Laser Tattoo Removal and Melanoma

At The UnTattoo Parlor, we are frequently asked how the process of tattoo removal can either help or hurt screening for melanoma.

What is melanoma and how can we get it?

Melanoma typically presents as a pigmented skin lesion that can result in disfiguring excisions, metastatic disease, and on occasion death. However, many may not know that melanoma can also occur on mucosal surfaces such as the intestines and even in the eyes. Risk factors for melanoma include fair skin, a history of sun exposure (for example severe sunburns in childhood), a family history of melanoma, and rare genetic disorders such as xeroderma pigmentosum. Melanomas can also appear on the palms of the hands or soles of the feet (some may know that Bob Marley died of melanoma that originated on the sole of his foot).

A diagnosis of melanoma can only be made by obtaining tissue that can then be examined by a pathologist. The prognosis or expected long-term outcome of melanoma is directly related to the depth that the malignant melanoma invades the dermis. The deeper the invasion the more likely for metastasis and a poor outcome. As with any malignancy the earlier the diagnosis the better the prognosis.

If I have had or think I might have melanoma, is it safe to undergo laser tattoo removal?

Individuals diagnosed with melanoma in the past or think you may have melanoma it is best to consult with a licensed dermatologist before undergoing laser tattoo removal. The laser used to treat tattoo pigment also has the potential to lighten pigmented lesions which can sometimes indicate the presence of melanoma. If your doctor cannot see the melanoma it can be difficult to diagnose in the early stages when the survival rate is highest. If you are at high risk for Melanoma many doctors will recommend that you hold off on getting tattooed. If you already have tattoos, the safest course of action is to keep your tattoos and get regular check-ups from a physician trained in melanoma screening. Dermoscopy and photo mapping are often used to screen and follow patients at risk for melanoma.

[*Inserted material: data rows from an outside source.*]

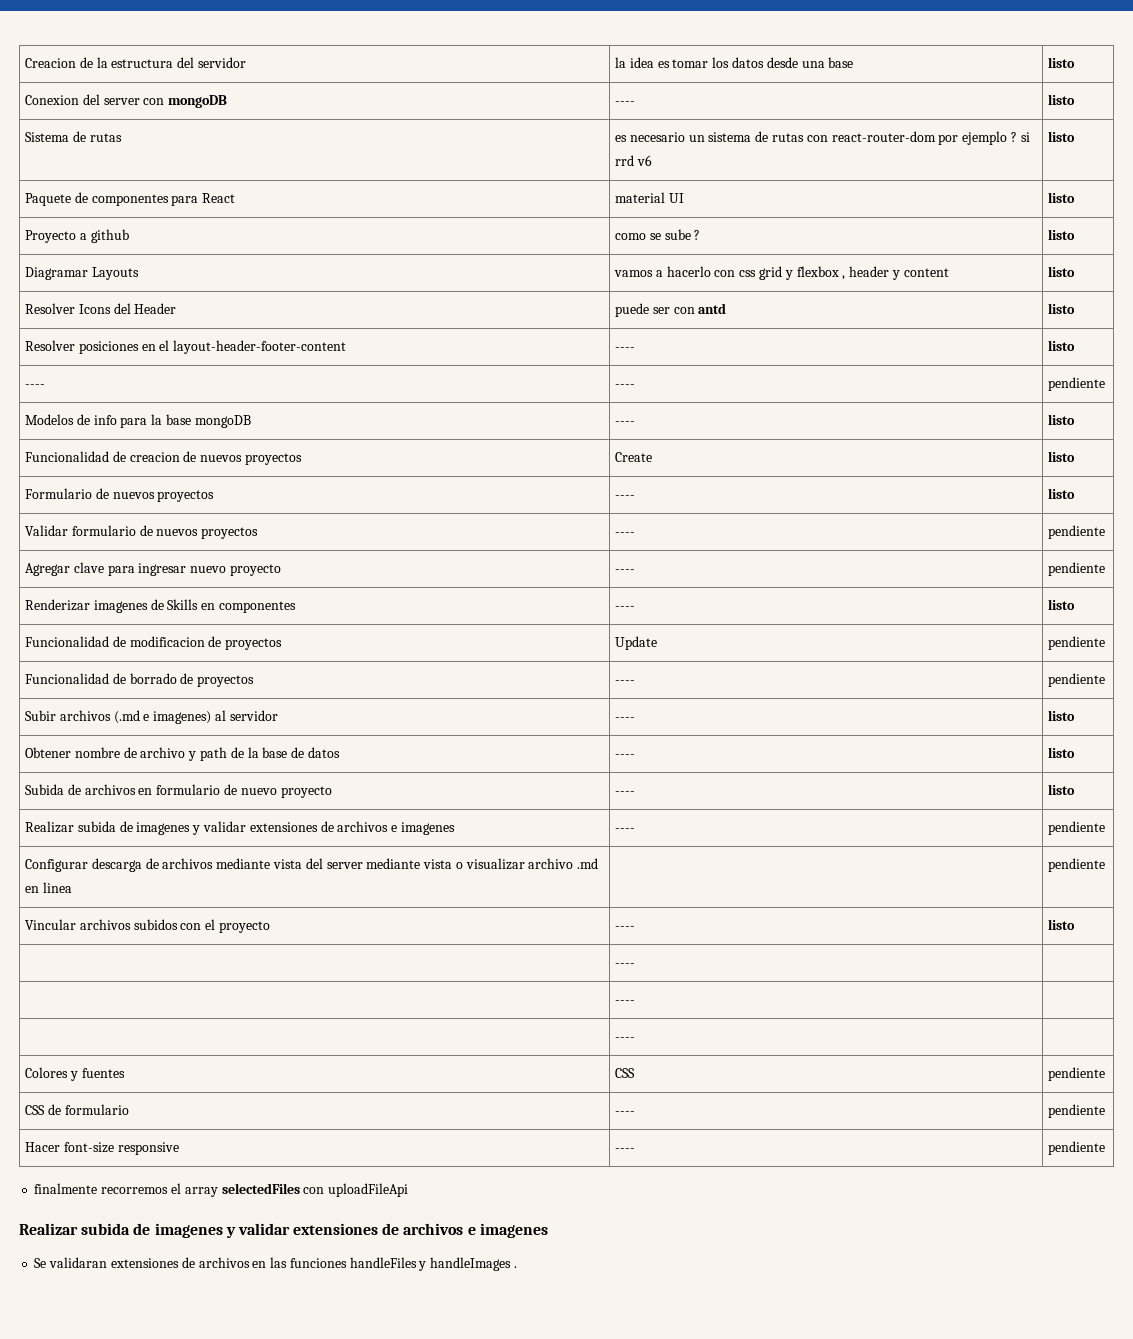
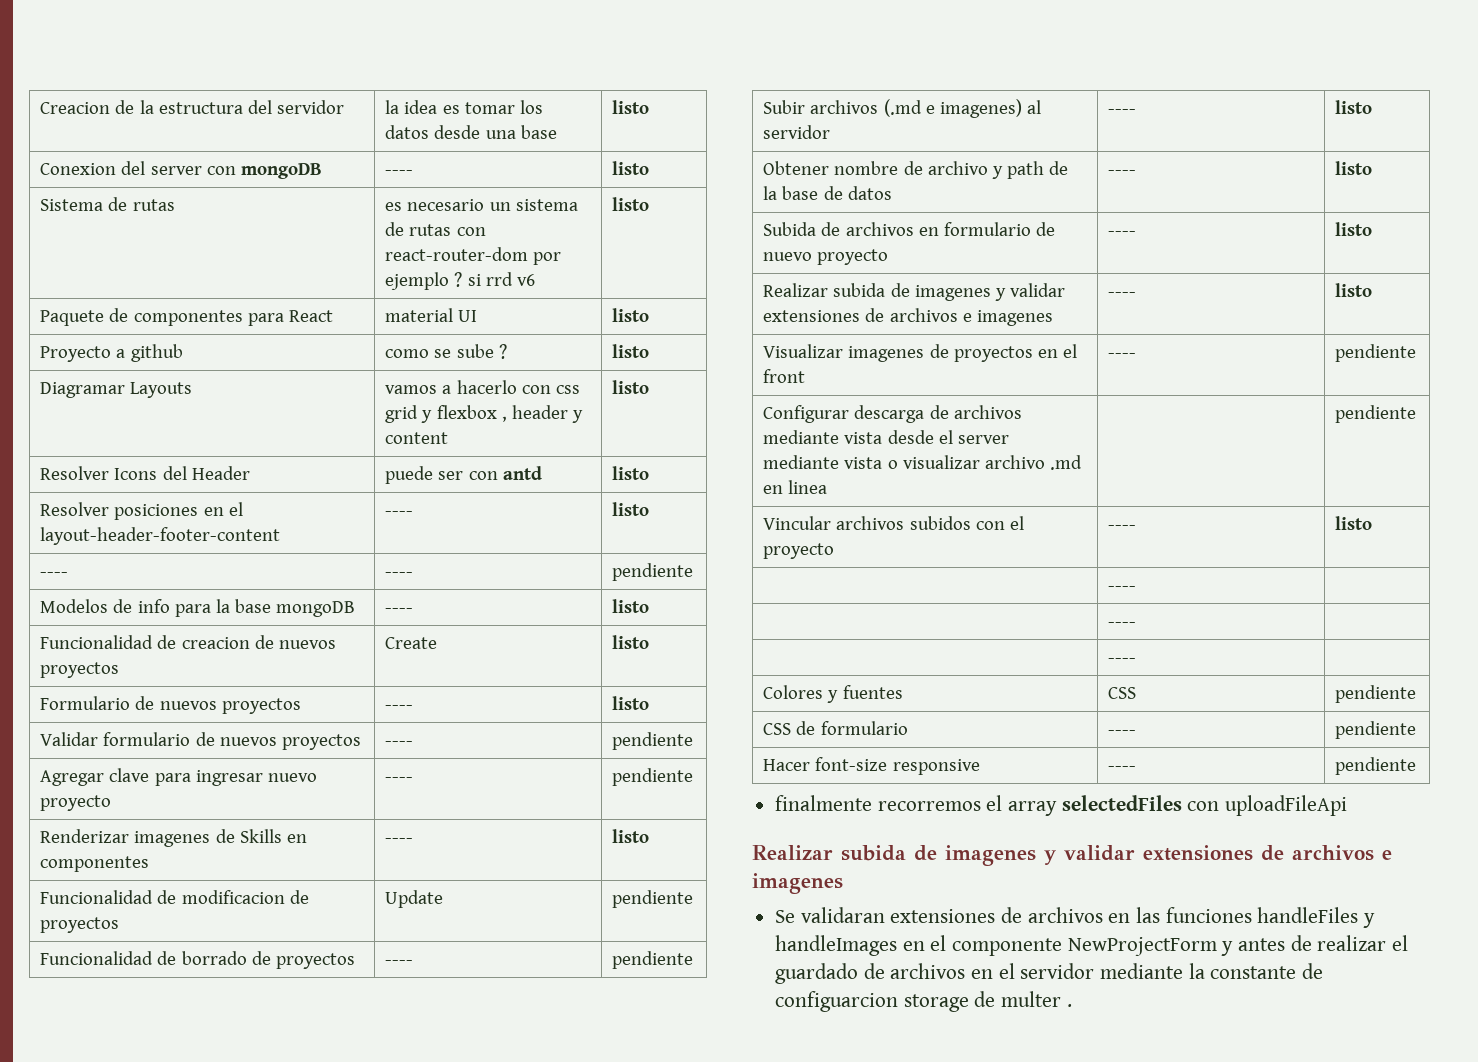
(636, 830) none -> [1335,283,1373,297] [763,344,1077,362] [763,369,806,383] [1108,353,1137,358] | listo // Visualizar imagenes de proyectos en el front | ----
[305,858,323,869] del -> [887,430,953,444] desde el
(512, 1264) none -> [902,935,1409,956] [775,963,1324,984] [775,991,1062,1012] en el componente NewProjectForm y antes de realizar el guardado de archivos en el servidor mediante la constante de configuarcion storage de multer

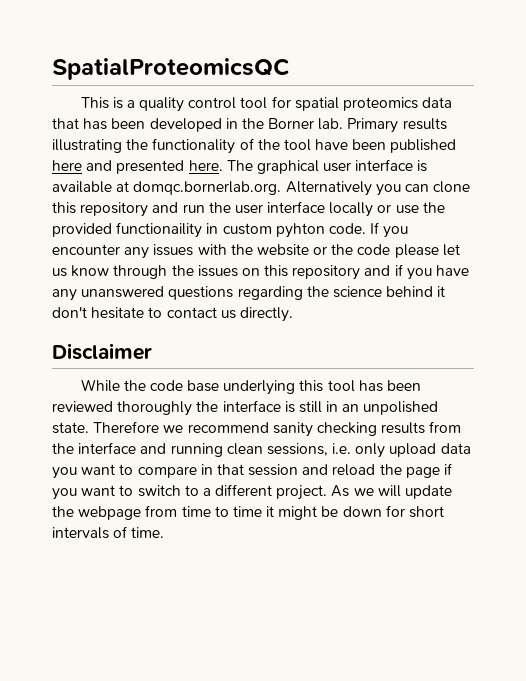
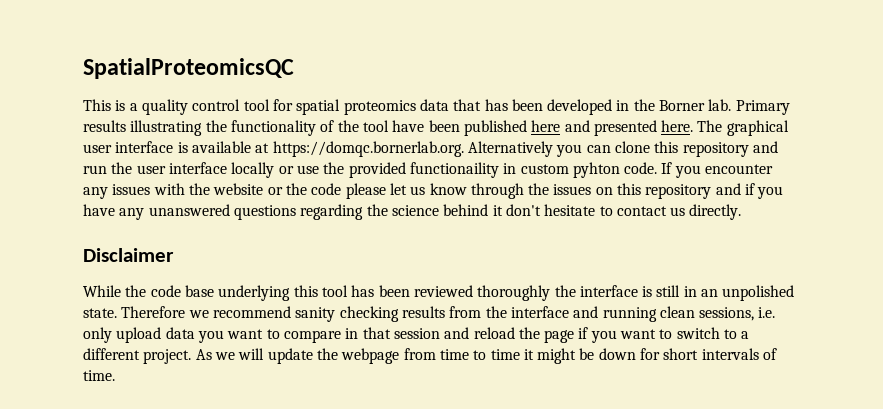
[133,181,282,195] domqc.bornerlab.org. -> [272,141,464,157] https://domqc.bornerlab.org.

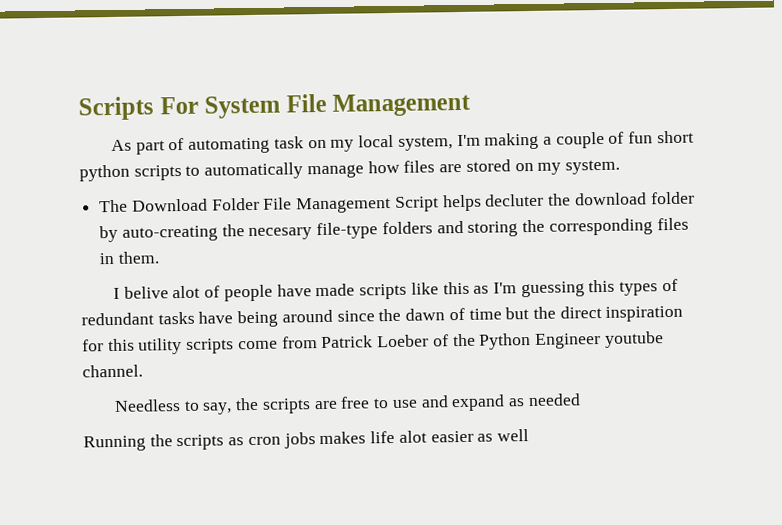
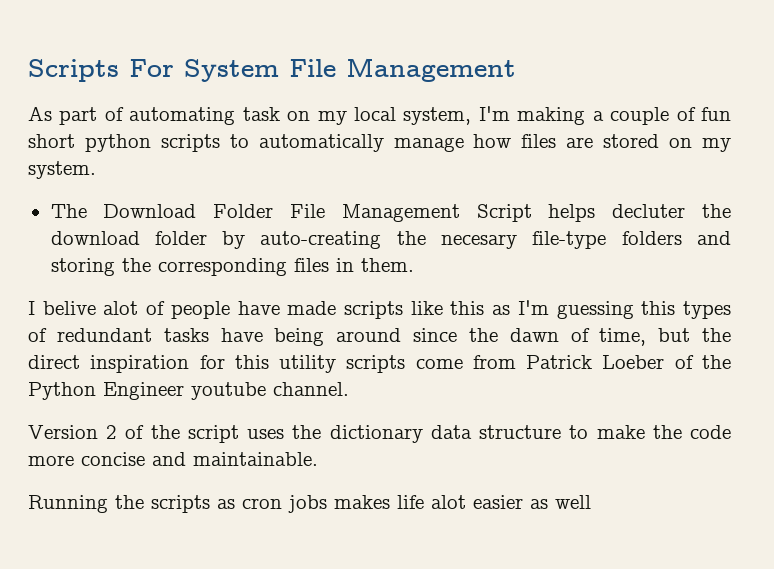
[468,308,502,320] time -> [599,328,647,346] time,
[113,393,581,415] Needless to say, the scripts are free to use and expand as needed -> [28,425,732,443] [28,452,318,466] Version 2 of the script uses the dictionary data structure to make the code more concise and maintainable.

Melanoma self-screening Guide

A – Asymmetrical Shape
Melanoma lesions are often irregular, or not symmetrical, in shape. Benign moles are usually symmetrical.

B – Border
Typically, non-cancerous moles have smooth, even borders. Melanoma lesions usually have irregular borders that are difficult to define.

C – Color
The presence of more than one color (blue, black, brown, tan, etc.) or the uneven distribution of color can sometimes be a warning sign of melanoma. Benign moles are usually a single shade of brown or tan.

D – Diameter
Melanoma lesions are often greater than 6 millimeters in diameter (approximately the size of a pencil eraser).